Хозяин машины поднимает крышку двигателя, сразу обнаруживает неисправность: оборвался провод в системе зажигания. Мы едем по ухабистой дороге и вскоре подъезжаем к белому шлагбауму, около которого стоят двое. Белый человек говорит по-голландски с очень чисто одетым негром, который время от времени поддакивает: «Йа, мастер, йа, мастер».
Мы выходим из машины и усаживаемся в тени на траве. Форд отъезжает, а негр разговаривает с нами на папьяменто[6]. Он сообщает нам, что очень боится нас, так как господин Наал, который поехал за полицией, предупредил его, что мы беглые воры. Этот бедный чернокожий дьяволенок не знает что делать, чтобы нам понравиться. Он готовит очень светлый кофе, который возвращает нам силы. После часа ожидания появляется грузовик, напоминающий «черного ворона» с шестью полицейскими, и открытая машина с тремя господами, среди которых и доктор Наал. Они выходят из машины, и один из них — низкорослый, с бритой головой, говорит:
— Я отвечаю за безопасность на острове Кюрасао. Мой долг — задержать вас. Со времени прибытия на остров, успели ли вы совершить какое-либо преступление, и если да — то какое именно?
— Господин, мы беглые каторжники. Мы прибыли из Тринидада, и наша лодка села на мель всего несколько часов назад. Я руководитель этой маленькой группы и могу подтвердить, что ни один из нас не совершил ни малейшего преступления.

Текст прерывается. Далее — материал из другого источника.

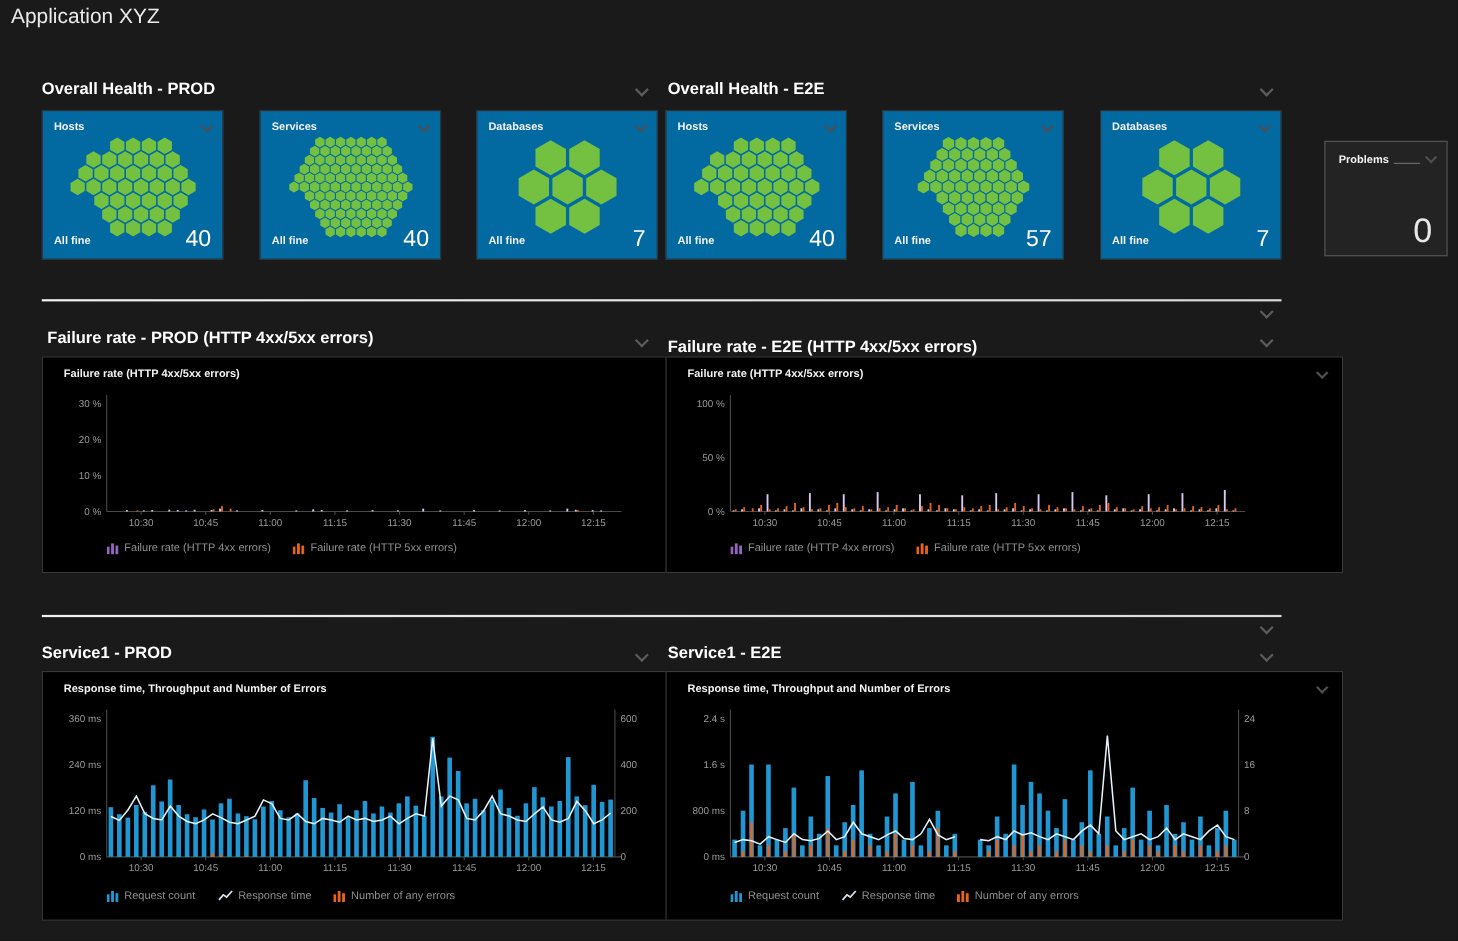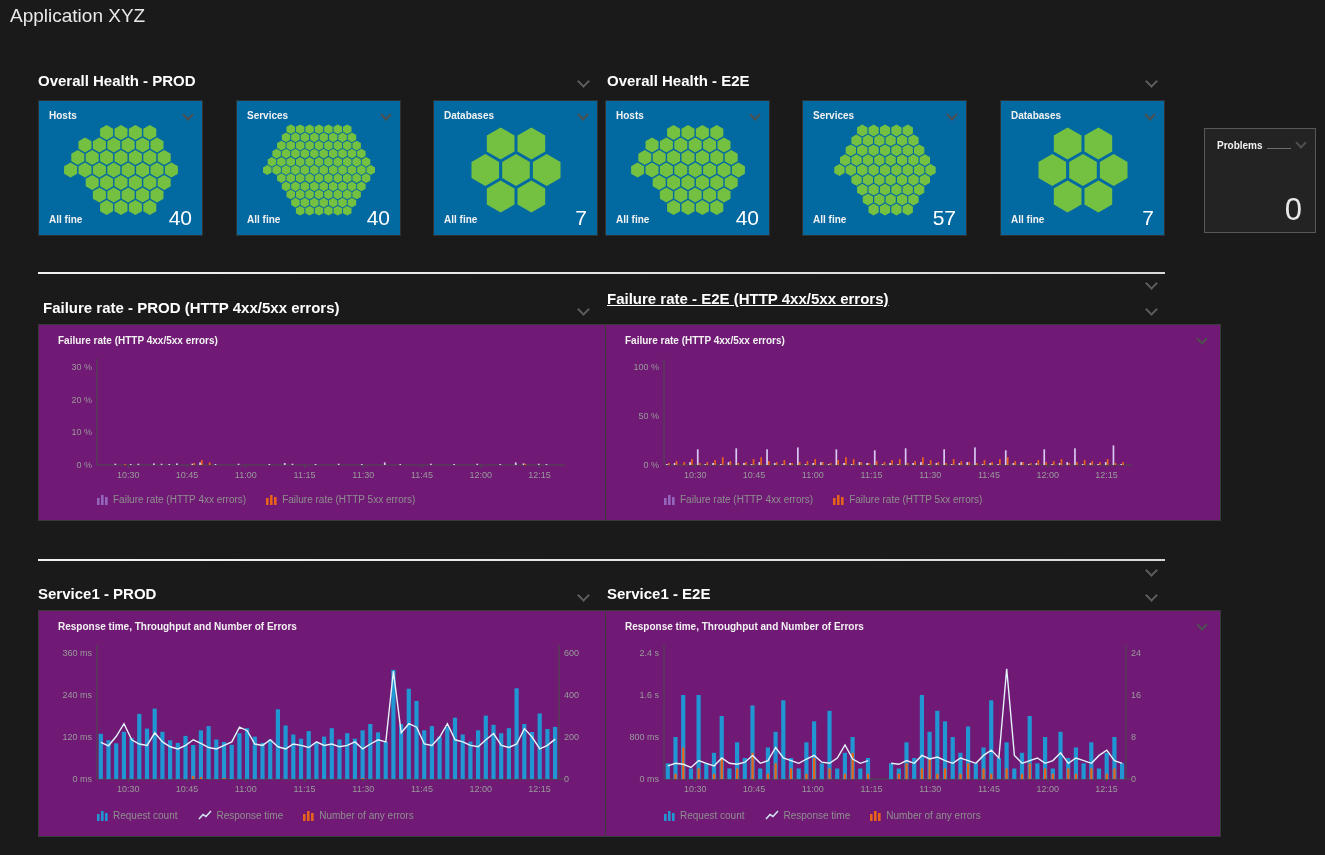--- a/index.html
+++ b/index.html
@@ -354,7 +354,7 @@
 
   <div class="mdh" style="left:43px;top:299px;">Failure rate - PROD (HTTP 4xx/5xx errors)</div>
   <span class="chev" style="left:579px;top:305px;"></span>
-  <div class="mdh" style="left:607px;top:290px;text-decoration:underline;">Failure rate - E2E (HTTP 4xx/5xx errors)</div>
+  <div class="mdh" style="left:607px;top:307px;">Failure rate - E2E (HTTP 4xx/5xx errors)</div>
   <span class="chev" style="left:1147px;top:305px;"></span>
 
   <div class="ctile" style="left:38px;top:324px;height:197px;">

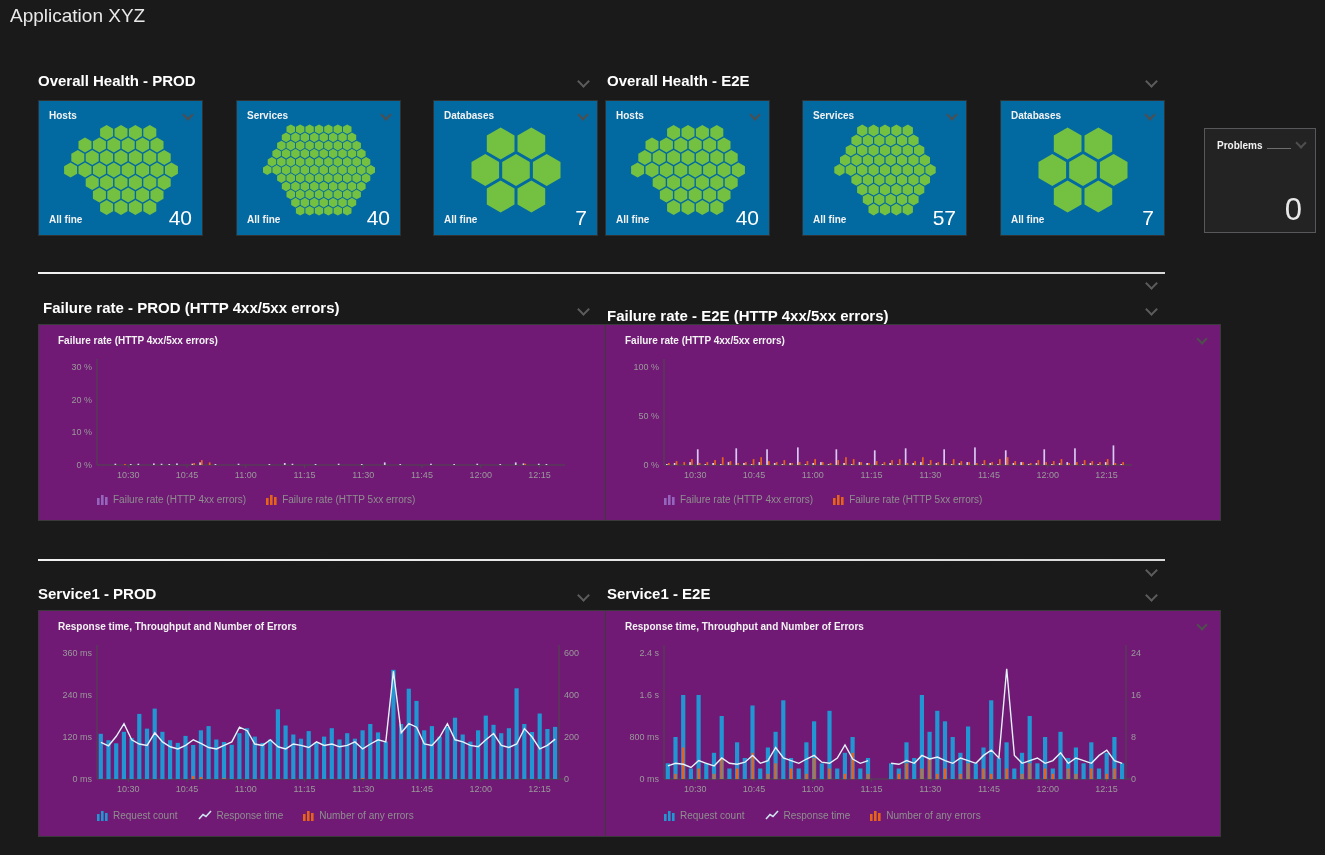--- a/index.html
+++ b/index.html
@@ -25,7 +25,7 @@
   .pdash{position:absolute;top:19px;left:62px;width:24px;height:1px;background:#6e6e6e;}
   .pcount{position:absolute;bottom:4px;right:13px;font-size:31px;font-weight:300;color:#e8e8e8;}
   
-  .ctile{position:absolute;width:616px;background:#701a75;border:1px solid #3a3a3a;box-sizing:border-box;}
+  .ctile{position:absolute;width:616px;background:#000000;border:1px solid #3a3a3a;box-sizing:border-box;}
   .ctile .ttl{position:absolute;top:10px;left:19px;font-size:10px;font-weight:bold;color:#f2f2f2;}
   .chart-body{position:absolute;left:0;top:28px;}
   .chart-legend{position:absolute;left:58px;bottom:11px;white-space:nowrap;}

Инспектор поворачивается к доктору Наалу и разговаривает с ним по-голландски. Они спорят. Появляется человек на велосипеде. Громко и скороговоркой он что-то объясняет инспектору.

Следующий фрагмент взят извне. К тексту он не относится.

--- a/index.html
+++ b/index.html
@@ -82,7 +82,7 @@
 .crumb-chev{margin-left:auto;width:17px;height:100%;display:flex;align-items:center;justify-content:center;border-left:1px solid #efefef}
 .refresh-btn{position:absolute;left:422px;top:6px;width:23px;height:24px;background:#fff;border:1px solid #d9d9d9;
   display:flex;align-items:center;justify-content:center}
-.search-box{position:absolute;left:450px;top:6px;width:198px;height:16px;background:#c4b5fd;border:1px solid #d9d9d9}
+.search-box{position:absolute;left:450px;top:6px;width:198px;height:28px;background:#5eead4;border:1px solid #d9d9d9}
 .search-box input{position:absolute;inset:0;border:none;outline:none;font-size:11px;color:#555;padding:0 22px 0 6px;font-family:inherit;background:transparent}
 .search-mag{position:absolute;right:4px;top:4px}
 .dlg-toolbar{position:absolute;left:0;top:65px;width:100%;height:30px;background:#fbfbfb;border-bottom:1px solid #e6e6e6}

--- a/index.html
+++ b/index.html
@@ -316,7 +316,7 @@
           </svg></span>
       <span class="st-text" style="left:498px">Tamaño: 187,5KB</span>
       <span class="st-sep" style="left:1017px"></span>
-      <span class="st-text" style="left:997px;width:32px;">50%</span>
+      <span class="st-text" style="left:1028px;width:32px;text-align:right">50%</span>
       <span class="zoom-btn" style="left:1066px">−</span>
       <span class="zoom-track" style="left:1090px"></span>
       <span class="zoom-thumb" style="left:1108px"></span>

— Господин Наал, почему вы сказали этому человеку, что мы воры?
— Мой работник, который следит за стадом ослов, видел вас входящими в его дом.

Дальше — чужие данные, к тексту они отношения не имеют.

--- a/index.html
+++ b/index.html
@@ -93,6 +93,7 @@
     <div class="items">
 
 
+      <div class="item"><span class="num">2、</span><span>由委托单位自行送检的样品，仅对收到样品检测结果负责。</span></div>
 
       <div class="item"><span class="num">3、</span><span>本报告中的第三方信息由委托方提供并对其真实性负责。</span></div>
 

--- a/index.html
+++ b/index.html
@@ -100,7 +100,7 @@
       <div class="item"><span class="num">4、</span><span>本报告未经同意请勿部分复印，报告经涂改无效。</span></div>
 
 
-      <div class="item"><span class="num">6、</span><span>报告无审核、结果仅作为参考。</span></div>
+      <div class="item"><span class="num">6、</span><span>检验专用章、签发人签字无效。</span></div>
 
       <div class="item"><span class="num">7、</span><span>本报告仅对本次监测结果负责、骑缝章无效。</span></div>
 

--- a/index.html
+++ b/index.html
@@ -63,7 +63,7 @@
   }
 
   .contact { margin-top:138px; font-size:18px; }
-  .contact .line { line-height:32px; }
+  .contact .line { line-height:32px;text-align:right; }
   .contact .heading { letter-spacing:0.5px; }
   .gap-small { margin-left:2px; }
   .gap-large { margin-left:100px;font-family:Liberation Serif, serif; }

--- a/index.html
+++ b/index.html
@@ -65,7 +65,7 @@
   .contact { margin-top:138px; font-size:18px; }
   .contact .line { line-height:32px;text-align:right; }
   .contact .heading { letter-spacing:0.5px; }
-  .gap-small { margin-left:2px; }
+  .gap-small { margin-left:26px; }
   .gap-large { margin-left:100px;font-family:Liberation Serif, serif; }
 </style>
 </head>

— Только потому, что мы вошли в дом — мы воры? Это глупо. Ничего, кроме воды, мы там не взяли. Но разве это кража?
— А кошелек с флоринами?
— Верно, я его открыл и при этом порвал веревку, но я хотел только посмотреть на деньги, чтобы знать, в какую страну мы попали. Кошелек со всеми деньгами я положил на место.
Инспектор пристально смотрит мне в глаза, а потом поворачивается к человеку, который приехал на велосипеде и строгим голосом что-то ему говорит, а затем просит сесть в его машину и отъезжает, прихватив еще двоих полицейских. К нам подходят Наал и еще один человек.
— Я хочу объяснить вам, — говорит Наал, — этот человек сказал мне, будто его кошелек пропал. Но инспектор уличил его во лжи. Мне очень жаль, но моей вины в этом нет.
Через четверть часа возвращается машина. Инспектор говорит нам:
— Вы сказали правду. Этот человек — низкий лгун. И за свою ложь он будет наказан.
Человека сажают в «черный ворон», и туда же поднимаются пятеро моих спутников. Мне инспектор предлагает сесть рядом с водителем. Мы едем по извилистой дороге и, наконец, въезжаем в город с типично голландским пейзажем. Бросается в глаза чистота и множество велосипедов на дороге. В полицейском участке мы попадаем в комнату, где в кресле сидит крупный блондин лет сорока. Инспектор представляет его нам:
— Перед вами — главный инспектор полиции Кюрасао. Господин инспектор, этот человек — руководитель группы из шести человек, которую мы задержали.
— Хорошо, инспектор. Добро пожаловать на Кюрасао. Как тебя звать?